Detected change data:
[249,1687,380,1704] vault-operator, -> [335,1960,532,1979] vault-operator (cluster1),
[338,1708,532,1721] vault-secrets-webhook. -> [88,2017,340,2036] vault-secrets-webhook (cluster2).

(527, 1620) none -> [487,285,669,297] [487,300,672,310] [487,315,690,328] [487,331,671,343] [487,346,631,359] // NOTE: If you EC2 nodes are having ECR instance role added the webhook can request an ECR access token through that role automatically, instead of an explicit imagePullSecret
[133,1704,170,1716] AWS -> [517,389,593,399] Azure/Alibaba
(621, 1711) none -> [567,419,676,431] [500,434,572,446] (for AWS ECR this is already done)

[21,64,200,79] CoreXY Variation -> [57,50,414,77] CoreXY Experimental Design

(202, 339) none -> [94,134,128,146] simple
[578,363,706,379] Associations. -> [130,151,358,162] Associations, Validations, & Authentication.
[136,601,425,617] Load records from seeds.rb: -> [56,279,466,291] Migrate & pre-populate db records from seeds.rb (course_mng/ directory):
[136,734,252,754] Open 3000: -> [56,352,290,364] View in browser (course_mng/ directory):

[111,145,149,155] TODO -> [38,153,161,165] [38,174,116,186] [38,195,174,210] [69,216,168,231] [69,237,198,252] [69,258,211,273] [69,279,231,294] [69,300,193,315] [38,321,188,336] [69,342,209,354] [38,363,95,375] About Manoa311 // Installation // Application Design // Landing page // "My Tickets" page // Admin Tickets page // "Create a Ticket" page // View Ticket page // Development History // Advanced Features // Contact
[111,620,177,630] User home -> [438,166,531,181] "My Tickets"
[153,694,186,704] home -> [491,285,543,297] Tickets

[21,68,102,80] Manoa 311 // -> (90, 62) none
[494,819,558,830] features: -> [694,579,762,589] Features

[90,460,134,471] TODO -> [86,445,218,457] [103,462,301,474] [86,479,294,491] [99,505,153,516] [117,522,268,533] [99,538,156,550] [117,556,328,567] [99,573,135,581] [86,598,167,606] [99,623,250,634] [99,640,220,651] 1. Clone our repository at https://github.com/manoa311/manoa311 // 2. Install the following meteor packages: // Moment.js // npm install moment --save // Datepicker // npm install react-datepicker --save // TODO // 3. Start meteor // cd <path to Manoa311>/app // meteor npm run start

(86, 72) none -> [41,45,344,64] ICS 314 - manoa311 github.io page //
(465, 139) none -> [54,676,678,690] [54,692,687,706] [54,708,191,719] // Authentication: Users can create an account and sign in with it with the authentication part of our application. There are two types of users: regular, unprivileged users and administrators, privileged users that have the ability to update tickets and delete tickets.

**TASK ITEM**:
All lines of the entries containing the string "github" must be shown in full.

**EXPECTED ANSWER**:
[90,460,134,471] TODO -> [86,445,218,457] [103,462,301,474] [86,479,294,491] [99,505,153,516] [117,522,268,533] [99,538,156,550] [117,556,328,567] [99,573,135,581] [86,598,167,606] [99,623,250,634] [99,640,220,651] 1. Clone our repository at https://github.com/manoa311/manoa311 // 2. Install the following meteor packages: // Moment.js // npm install moment --save // Datepicker // npm install react-datepicker --save // TODO // 3. Start meteor // cd <path to Manoa311>/app // meteor npm run start
(86, 72) none -> [41,45,344,64] ICS 314 - manoa311 github.io page //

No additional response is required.